The existence of the first of these two sources of danger goes a long way toward explaining the harmful character of certain vestiges of extinct civilizations when they come to be exhumed by people who, like the modern archaeologists, know nothing of such matters, and so inevitably fail to act with prudence. That is not to say that there may not sometimes be other factors in the situation: for instance, a particular ancient civilization may have degenerated through an excessive development of magic in its final phases, [123] Such appears to have been the case with ancient Egypt in particular.
and its remains will naturally then always bear the imprint of that development in the shape of psychic influences of a very inferior order. It is also possible, even in the absence of any degeneration of that sort, that places or objects may have been specially prepared by way of defensive action against anyone who might touch them improperly, for precautions of this kind are in no way illegitimate as such, although the fact of attaching too great an importance to them is none too favorable an indication, for it affords evidence of preoccupations rather remote from pure spirituality, and even perhaps of a certain lack of knowledge of the power possessed by pure spirituality, which should make it unnecessary to resort to such ‘extras’. But apart from all this, persistent psychic influences, when deprived of the ‘spirit’ that formerly directed them, are reduced to a sort of ‘larval’ state, and can easily by themselves react to a particular provocation, however involuntary it may be, in a more or less disordered manner, and in any case in a manner quite unrelated to the intentions of those who used them formerly for purposes of quite another order. Just in the same way the gruesome manifestations of psychic ‘corpses’ that sometimes occur in spiritualist seances, have absolutely no relation in any circumstances whatever to the possibilities of action or of desire of the individualities whose subtle forms they were, and whose posthumous ‘identity’ they imitate more or less badly, to the great amazement of the ingenuous who are all too ready to take them for ‘spirits’.

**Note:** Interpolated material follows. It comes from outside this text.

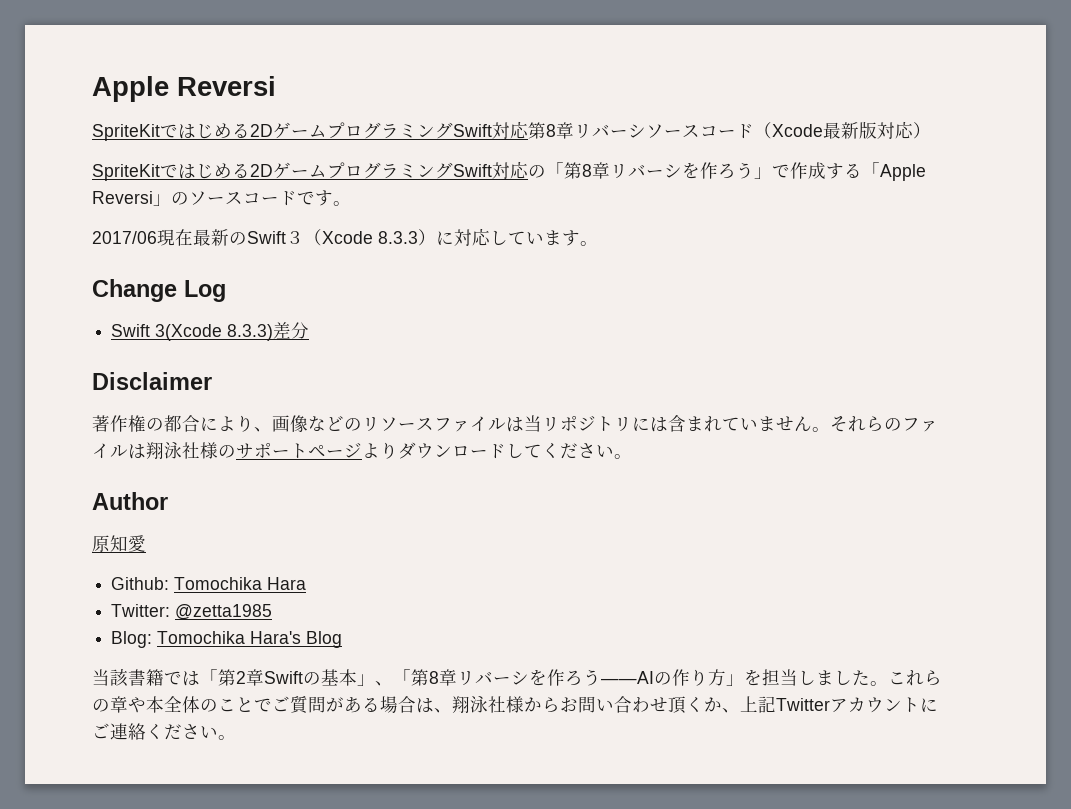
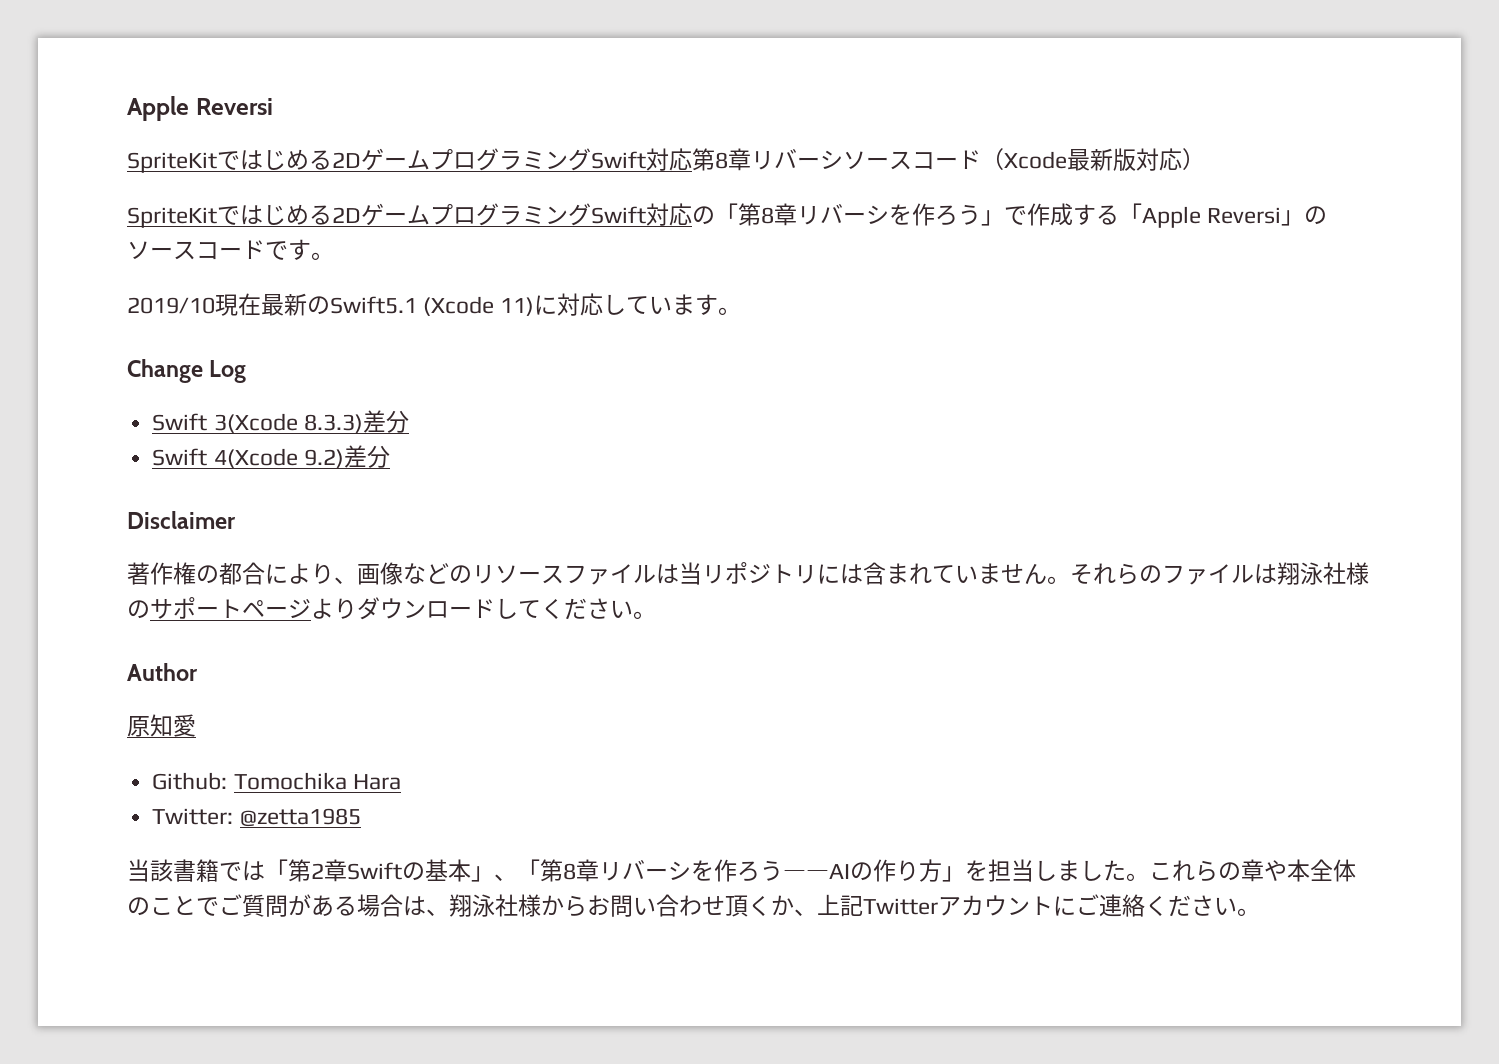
[92,231,157,244] 2017/06 -> [127,297,215,314] 2019/10
[247,229,436,246] Swift３（Xcode 8.3.3） -> [330,296,535,316] Swift5.1 (Xcode 11)
(310, 330) none -> [152,445,390,468] // Swift 4(Xcode 9.2)差分
[111,631,343,648] // Blog: Tomochika Hara's Blog -> (361, 817) none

So under many conditions the influences in question can be quite pernicious enough, even when they are simply left to themselves; this fact is merely a result of the inherent nature of the forces of the ‘intermediary world’, about which nobody can do anything, any more than they can prevent ‘physical’ forces, meaning the forces belonging to the corporeal order studied by the physicists, from acting in certain circumstances so as to cause accidents for which no human will can be held responsible; what is revealed by all this is the true significance of modern antiquarian researches, and the part they actually play in opening up some of the ‘fissures’ previously referred to. But in addition, these same influences are at the mercy of anyone who knows how to ‘capture’ them, just as are ‘physical’ forces; it goes without saying that either can be made to serve the most diverse and even the most contradictory ends, according to the intentions of whoever has taken control of them and can direct them to his chosen purpose; and, when subtle influences are involved, if their controller happens to be a ‘black magician’, it is obvious that they will be used by him for a purpose quite contrary to that for which they might have been used in earlier times by the qualified representatives of a regular tradition.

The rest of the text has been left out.